Dentistry

Taurolidine's Effect on Species Associated to Periodontitis

Holland Nakae^* Department of Dentistry, Jimma University, Jimma, Oromia Region, Ethiopia
^*Correspondence: Holland Nakae, Department of Dentistry, Jimma University, Jimma, Oromia Region, Ethiopia, Email:

Received: 01-Aug-2022, Manuscript No. DCR-22-18372 ; Editor assigned: 05-Aug-2022, Pre QC No. DCR-22-18372 (PQ); Reviewed: 22-Aug-2022, QC No. DCR-22-18372 ; Revised: 29-Aug-2022, Manuscript No. DCR-22-18372 (R); Published: 06-Sep-2022, DOI: 10.35248/2161-1122.22.12.600

About the Study

According to the most recent statistics, periodontitis affected 42% of non-institutionalized Americans. The tissues that support the teeth are destroyed by the condition known as periodontitis. The host's inflammatory reaction to subgingival bacteria that results in a pathogenic microbiota plays a key role in the pathophysiology of this illness. The primary virulence components of Porphyromonas gingivalis, known as gingipains, are thought to represent a critical stone pathogen in this shift. Tannerella forsythia and Aggregatibacter actinomycetemcomitans, which produce a leukotoxin, are additional bacteria involved in the aetiology of periodontitis. actinomycetemcomitans strains exhibit varying levels of leukotoxin production; those with the highest levels (JP2-clone) had a deletion in the promotor region.

Periodontal infections are frequently treated with antibiotics. Better clinical outcomes are seen when chlorhexidine digluconate is used in addition. In severe and advanced cases of periodontitis, supplementary systemic antibiotic usage seems to be advantageous. However, it is still unknown whether using antibiotics will have any long-term clinical benefits. When used as a topical antibiotic, the tetracycline derivative minocycline in microspheres has demonstrated more therapeutic advantages than nonsurgical periodontal treatment alone.

Over half a million fatalities a year are linked to diseases brought on by microorganisms that are resistant to antibiotics, making the development of antimicrobial resistance a global issue. This depends on the antibiotic that was used; for example, when quinolones were used, the link was strong, yet when beta-lactams were employed, it was fairly weak. Additionally, a significant number of studies have documented the emergence of resistance to widely used antiseptics, and in some cases, cross-resistance with antibiotics. The inevitable result of bacterial genetic evolution is the rising incidence and spread of antibiotic resistant microorganisms. The likelihood of developing resistance to an antimicrobial agent increases with its frequency of usage.

Taurolidine is one possible substitute for an antibacterial agent. Taurolidine, an antibiotic that is a derivative of the amino acid taurine, has been shown to be both safe and efficient in preventing central venous catheter infection. Studies conducted in the lab show that oral microbes can still exhibit antibiotic activity when arranged as a biofilm. Dental applications have been proposed for a while now. A 2% taurolidine solution rinse reduced dental biofilm formation by nearly 50%. We examined the potential of taurolidine in vitro in different experiments. With the exception of Candida albicans, all taurolidine Minimum Inhibitory Concentrations (MICs) were less than 1 mg/ml. Taurolidine at 1% clearly prevented the growth of 12- species biofilms. However, the impact on a biofilm that had already formed was as minimal as that for minocycline. Following application of 3% taurolidine gel for 60 minutes, the reduction in bacterial counts in biofilms was 0.87 log10 cfu, or 86.5%, in an ex-vivo model using subgingival in addition to supragingival biofilm samples from periodontitis patients.

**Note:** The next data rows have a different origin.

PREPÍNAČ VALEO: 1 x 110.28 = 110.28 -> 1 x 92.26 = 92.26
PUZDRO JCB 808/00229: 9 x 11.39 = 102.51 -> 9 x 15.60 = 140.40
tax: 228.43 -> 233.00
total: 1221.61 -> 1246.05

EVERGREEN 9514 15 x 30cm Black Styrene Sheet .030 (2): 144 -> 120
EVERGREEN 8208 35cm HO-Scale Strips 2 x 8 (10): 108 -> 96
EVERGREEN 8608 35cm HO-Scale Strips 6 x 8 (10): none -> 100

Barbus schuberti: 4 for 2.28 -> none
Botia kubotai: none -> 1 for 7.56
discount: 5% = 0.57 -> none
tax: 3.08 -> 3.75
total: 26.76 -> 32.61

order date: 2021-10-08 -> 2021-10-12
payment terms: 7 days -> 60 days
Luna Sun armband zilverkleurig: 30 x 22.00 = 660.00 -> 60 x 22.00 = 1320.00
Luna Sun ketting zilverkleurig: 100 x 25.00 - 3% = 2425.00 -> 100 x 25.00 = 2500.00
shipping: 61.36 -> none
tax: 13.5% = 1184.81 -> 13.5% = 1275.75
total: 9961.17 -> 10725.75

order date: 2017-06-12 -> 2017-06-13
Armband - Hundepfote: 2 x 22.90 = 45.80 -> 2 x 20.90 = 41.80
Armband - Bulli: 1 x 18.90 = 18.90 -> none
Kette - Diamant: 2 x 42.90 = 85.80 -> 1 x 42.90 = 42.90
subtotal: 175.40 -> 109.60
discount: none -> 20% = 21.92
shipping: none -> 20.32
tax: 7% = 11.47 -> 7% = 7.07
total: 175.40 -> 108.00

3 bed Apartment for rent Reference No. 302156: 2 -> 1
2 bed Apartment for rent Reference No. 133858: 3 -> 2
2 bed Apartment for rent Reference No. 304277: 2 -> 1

Bacterial resistance to antimicrobial drugs can have both innate and acquired resistance mechanisms, which can have different sources. Microorganisms naturally possess an intrinsic resistance mechanism. The bacterium has undergone genetic change as part of the acquired resistance mechanism. A mutation or the consumption of alien resistance genes can cause it. In addition to the microorganism's genetic potential, the current selection pressure of an antibiotic is crucial. For instance, bacteria that are exposed to higher concentrations of antimicrobial drugs may experience mutations as a result. Within a few hours, gene transfer can take place, such as when transposons or plasmids pick up extra-chromosomal gene elements. Target modification, impermeability, enzymatic modification or destruction, and efflux are the foundations of bacterial antimicrobial resistance mechanisms.

Gingipains' activity is inhibited by taurolidine's interaction with the LPS of periodontopathogens. Further research is required to assess taurolidine's potential utility in the treatment of periodontal and peri-implant infections because resistance to it develops much less frequently than it is to minocycline.